Biomechanical assessment of zygomatic implants in clinical rehabilitation scenarios: A finite element and fatigue analysis.

OBJECTIVES: This study utilizes contemporary placement approaches and implant design to investigate zygomatic implants' biomechanical behavior and fatigue lifetime in clinical contexts. METHODS: A commercially available zygomatic implant assembly and an ex vivo skull were subjected to computed tomography. Three-dimensional models representing intra-sinus, extra-sinus, and extramaxillary configurations were constructed. The finite element analysis (FEA) was executed with vertical, lateral, and masseteric loads applied simultaneously. Von Mises stress served as the failure criterion, with data collection on implant fixtures, abutments, connector screws, and simulated bone structures. The analysis included peak stress locations, contour plots illustrating stress distribution, and fatigue limit assessments for implant components.

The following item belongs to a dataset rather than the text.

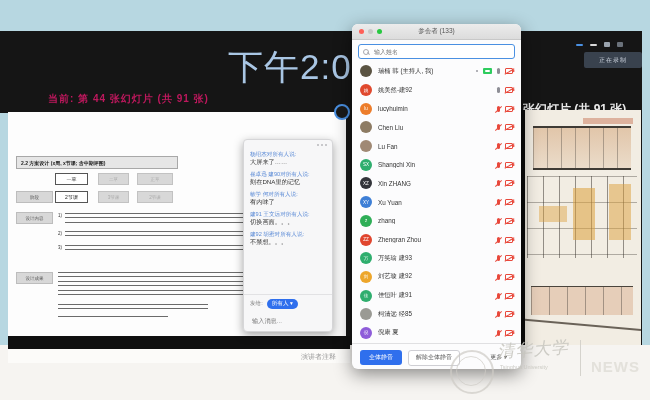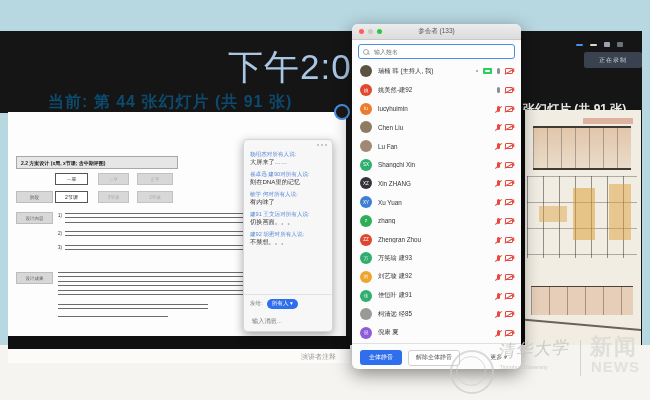"当前: 第 44 张幻灯片 (共" .status-left { color: #0c4a6e -> #be185d; font-size: 16px -> 10px }
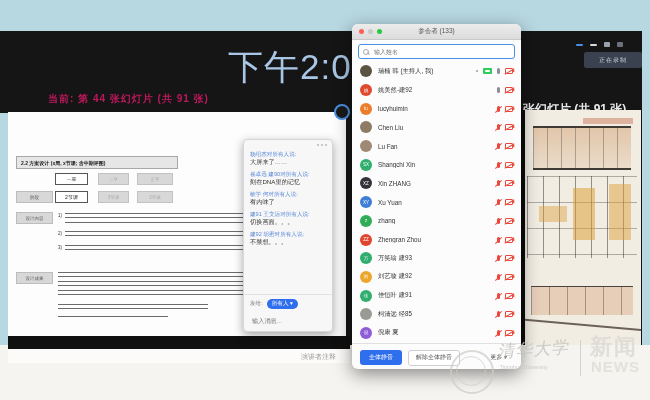"新闻" div.wm { html: <div>新闻</div> -> none }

RESULTS: Results revealed lower stress concentrations in mesial implant components compared to distal ones. The extra-sinus approach showed lower stresses in most prosthetic components. Peak stress concentrations in the maxillary bone layers (ranging from 25 to 27 MPa) were primarily localized at the alveolar ridge's crest at the zygomatic implant entrance point. On the zygomatic bone, the peak stresses were in the interface with the distal implant and ranged from 12 to 26 MPa. The in silico fatigue testing demonstrated an equally high fatigue lifetime of the implant components in all the approaches analyzed. SIGNIFICANCE: Because of additional clinical advantages, the extra-sinus approach was considered the optimal reconstruction method when patients' anatomy permits its application. Given the limited long-term clinical data on the latest implant designs and placement techniques, these findings provide valuable insights into the biomechanical performance of zygomatic implants and offer guidance for clinical practice.